> [EXTRACTED MATERIAL]
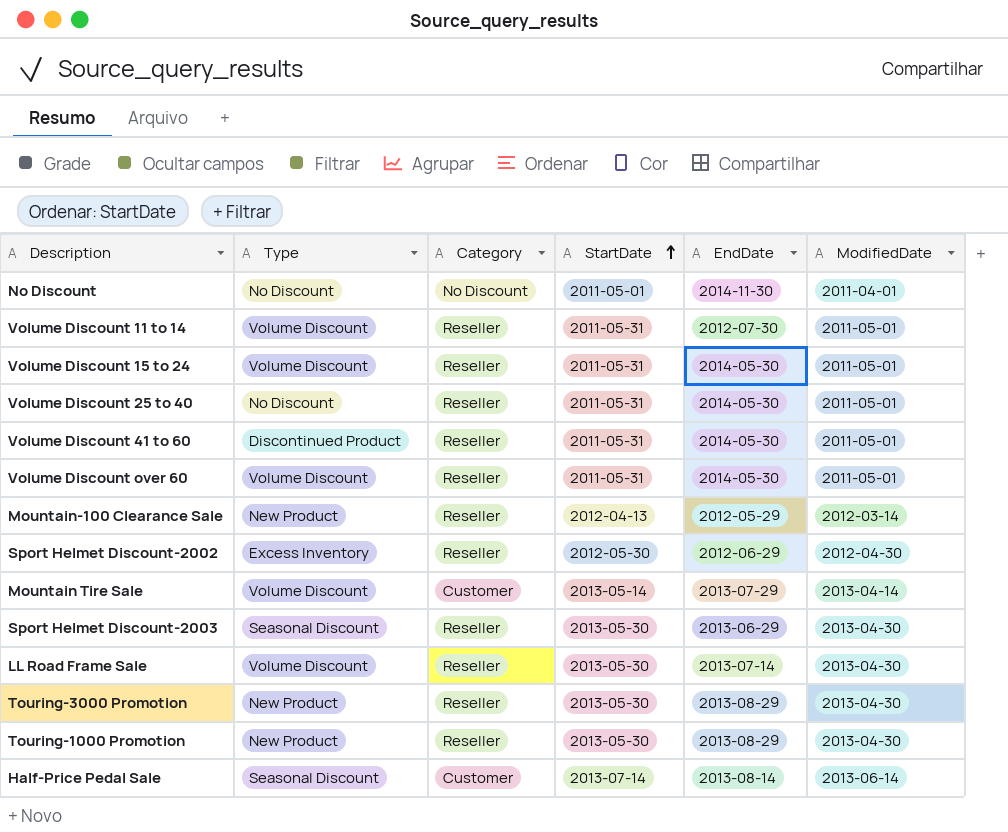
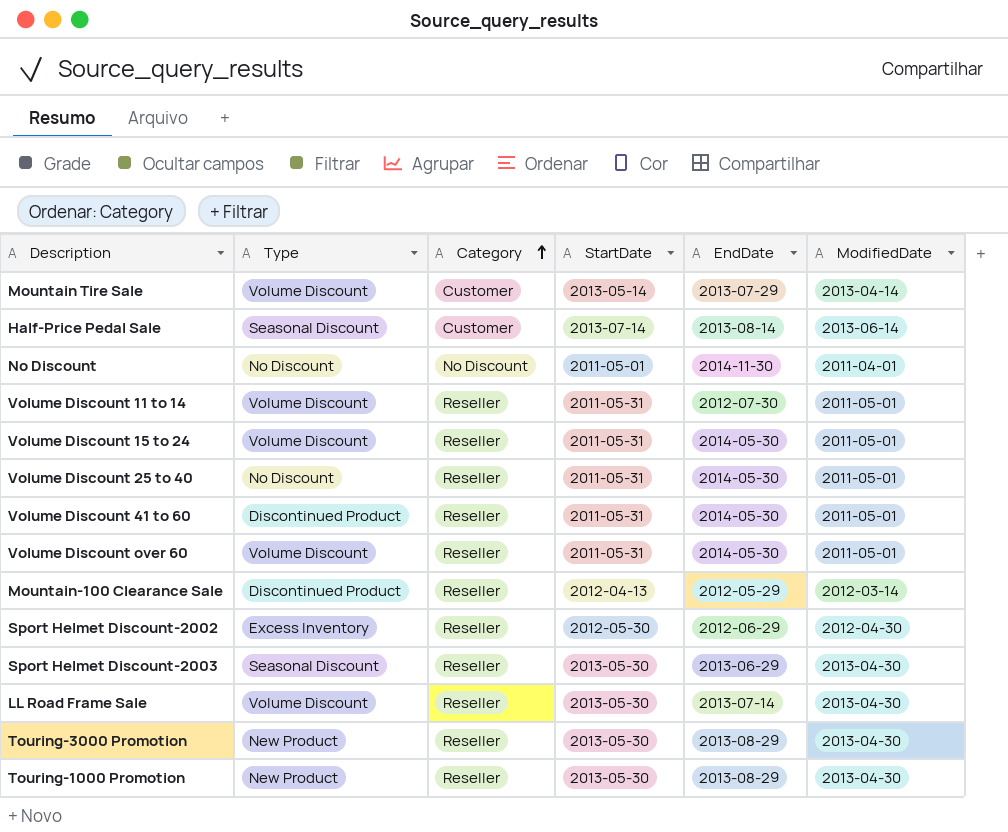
row order: StartDate ascending -> Category ascending
Mountain-100 Clearance Sale | Type: New Product -> Discontinued Product

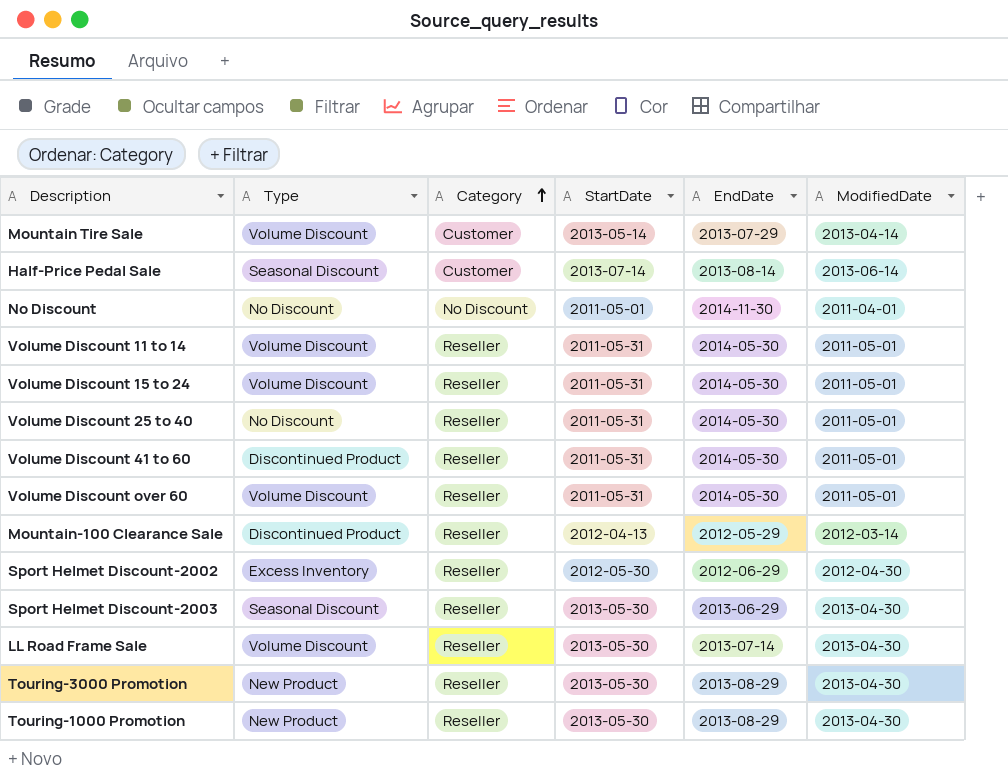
Volume Discount 11 to 14 | EndDate: 2012-07-30 -> 2014-05-30

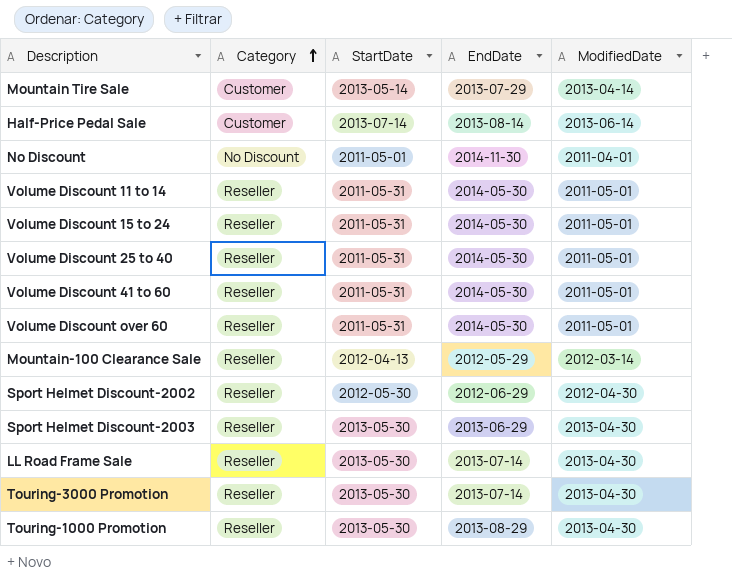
column Type | position: 2 -> none
Touring-3000 Promotion | EndDate: 2013-08-29 -> 2013-07-14

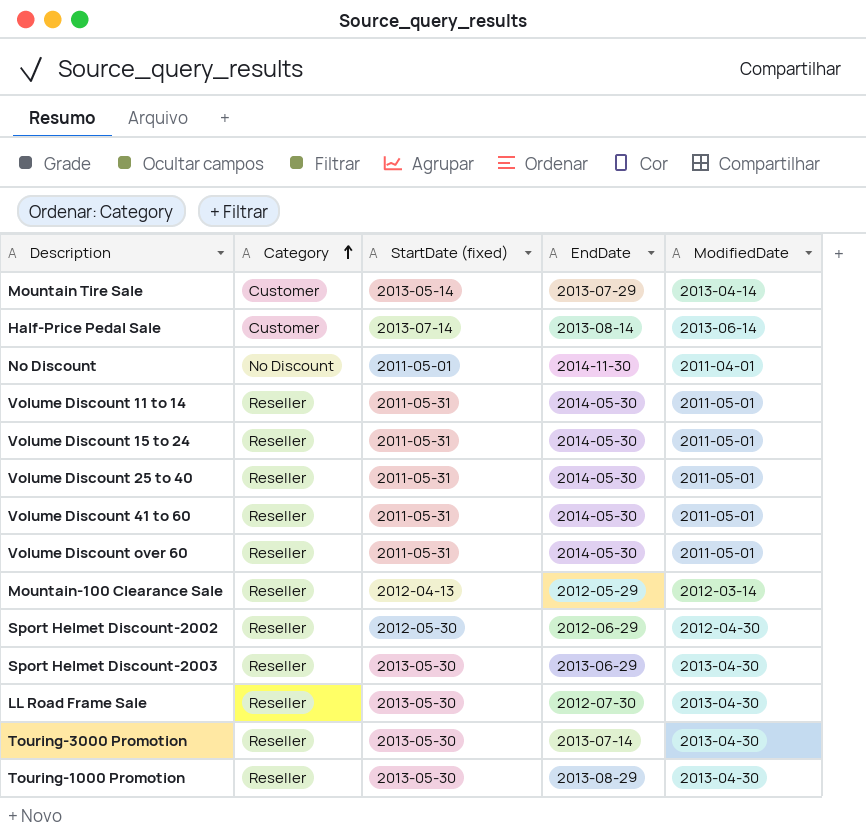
column name: StartDate -> StartDate (fixed)
LL Road Frame Sale | EndDate: 2013-07-14 -> 2012-07-30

> [EXERCISE INSTRUCTIONS]
Find the line with "column Type | position: 2 -> none" in the listing above, then write it out along with every later line through the last one, exactly, omitting pictures.

> [SOLVED PROBLEM]
column Type | position: 2 -> none
Touring-3000 Promotion | EndDate: 2013-08-29 -> 2013-07-14

column name: StartDate -> StartDate (fixed)
LL Road Frame Sale | EndDate: 2013-07-14 -> 2012-07-30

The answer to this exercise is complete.